The Limit of a Function

 Definition of the Limit of a Function
 If ${\displaystyle f(x)}$ becomes arbitrarily close to a single number ${\displaystyle L}$ as ${\displaystyle x}$ approaches ${\displaystyle c}$ from either side, then
 ${\displaystyle \lim _{x\to c}f(x)=L}$
 which is read as "the limit of ${\displaystyle f(x)}$ as ${\displaystyle x}$ approaches ${\displaystyle c}$ is ${\displaystyle L}$

Note: Many times the limit of ${\displaystyle f(x)}$ as ${\displaystyle x}$ approaches ${\displaystyle c}$ is simply ${\displaystyle f(c)}$, so limit can be evaluate by direct substitution as ${\displaystyle \lim _{x\to c}f(x)=f(c)}$

Properties of Limits

Let ${\displaystyle b}$ and ${\displaystyle c}$ be real numbers, let ${\displaystyle n}$ be a positive integer, and let ${\displaystyle f}$ and ${\displaystyle g}$ be functions with the following limits ${\displaystyle \lim _{x\to c}f(x)=L}$ and ${\displaystyle \lim _{x\to c}g(x)=K}$. Then

1. Scalar multiple: ${\displaystyle \lim _{x\to c}[bf(x)]=bL}$

2. Sum or difference: ${\displaystyle \lim _{x\to c}[f(x)\pm g(x)]=L\pm K}$

3. Product: ${\displaystyle \lim _{x\to c}[f(x)\cdot g(x)]=L\cdot K}$

4. Quotient: ${\displaystyle \lim _{x\to c}{\frac {f(x)}{g(x)}}={\frac {L}{K}}}$

5. Power: ${\displaystyle \lim _{x\to c}[f(x)]^{n}=L^{n}}$

6. Radical: ${\displaystyle \lim _{x\to c}{\sqrt[{n}]{f(x)}}={\sqrt[{n}]{L}}}$

Techniques for Evaluating Limits

1. Direct Substitution: Direct Substitution can be used to find the limit of a Polynomial Function.

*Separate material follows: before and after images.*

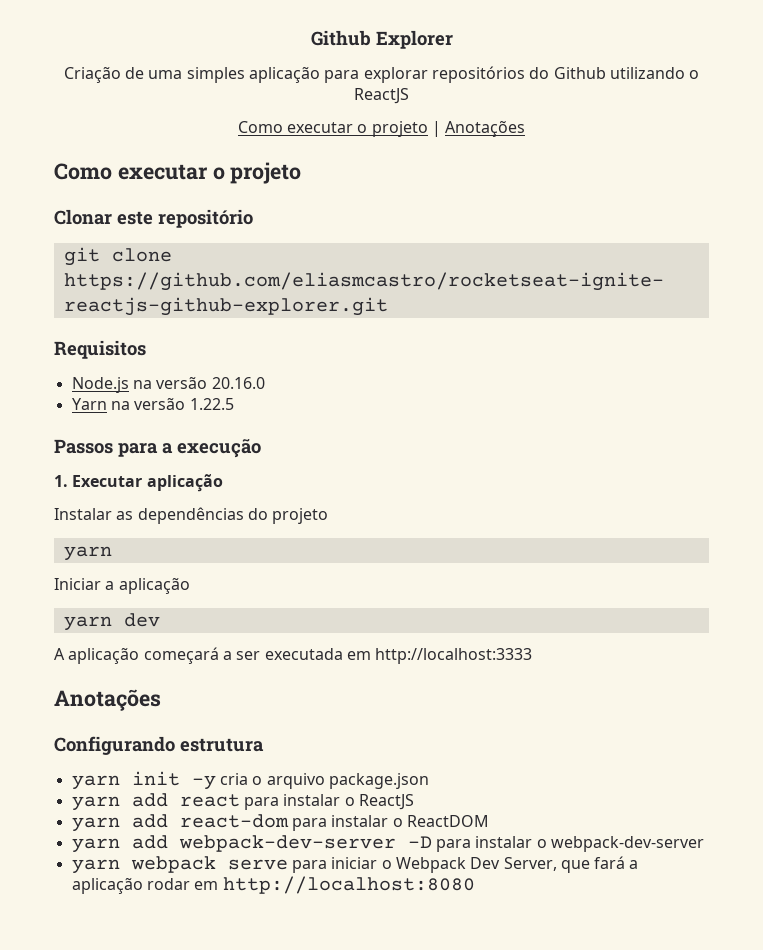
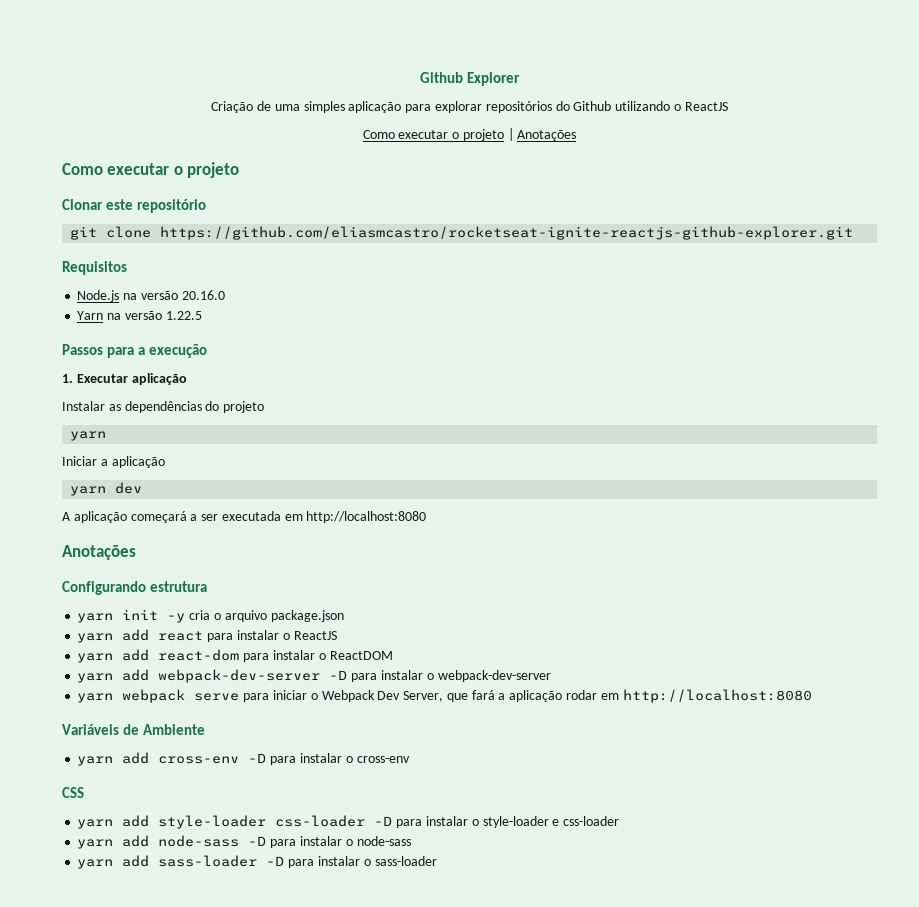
- A aplicação começará a ser executada em http://localhost:3333
+ A aplicação começará a ser executada em http://localhost:8080
+ Variáveis de Ambiente
+ yarn add cross-env -D para instalar o cross-env
+ CSS
+ yarn add style-loader css-loader -D para instalar o style-loader e css-loader
+ yarn add node-sass -D para instalar o node-sass
+ yarn add sass-loader -D para instalar o sass-loader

Example: Evaluate ${\displaystyle \lim _{x\to 3}x^{2}+2x-1=(3)^{2}+2(3)-1=14}$

2. Dividing Out Technique: When direct substitution fails and numerator or/and denominator can be factored.

Example: Evaluate ${\displaystyle \lim _{x\to 2}{\frac {x^{2}-4}{x^{2}-x-2}}=\lim _{x\to 2}{\frac {(x-2)(x+2)}{(x-2)(x+1)}}=\lim _{x\to 2}{\frac {x+2}{x+1}}}$. Now we can use direct substitution to get the answer.

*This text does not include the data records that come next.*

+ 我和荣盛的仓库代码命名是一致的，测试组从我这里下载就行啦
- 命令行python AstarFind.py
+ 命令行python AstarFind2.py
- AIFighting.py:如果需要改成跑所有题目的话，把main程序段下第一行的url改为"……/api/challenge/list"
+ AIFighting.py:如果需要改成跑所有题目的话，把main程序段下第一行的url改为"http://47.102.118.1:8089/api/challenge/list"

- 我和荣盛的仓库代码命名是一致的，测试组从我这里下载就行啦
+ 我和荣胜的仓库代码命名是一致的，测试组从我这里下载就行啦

3. Rationalizing (Using Conjugate): When direct substitution fails and either numerator or denominator has a square root. In this case, we can try to multiply both numerator and denominator by the conjugate.

Example: Evaluate ${\displaystyle \lim _{x\to 0}{\frac {{\sqrt {x+4}}-2}{x}}=\lim _{x\to 0}{\frac {{\sqrt {x+4}}-2}{x}}\cdot {\frac {{\sqrt {x+4}}+2}{{\sqrt {x+4}}+2}}=\lim _{x\to 0}{\frac {(x+4)-4}{x({\sqrt {x+4}}+2)}}=\lim _{x\to 0}{\frac {x}{x({\sqrt {x+4}}+2)}}=\lim _{x\to 0}{\frac {1}{{\sqrt {x+4}}+2}}}$. Now we can use direct substitution to get the answer

One-Sided Limits and Unbounded Function

 when a function approaches a different value from the left of ${\displaystyle c}$ than it approaches from the right of ${\displaystyle c}$, the limit does not exists. However, this type of behavior can be described more concisely with 
 the concept of a one-sided limit. We denote
 ${\displaystyle \lim _{x\to c^{-}}f(x)=L}$ and ${\displaystyle \lim _{x\to c^{+}}f(x)=K}$

One-sided Limit is related to unbounded function.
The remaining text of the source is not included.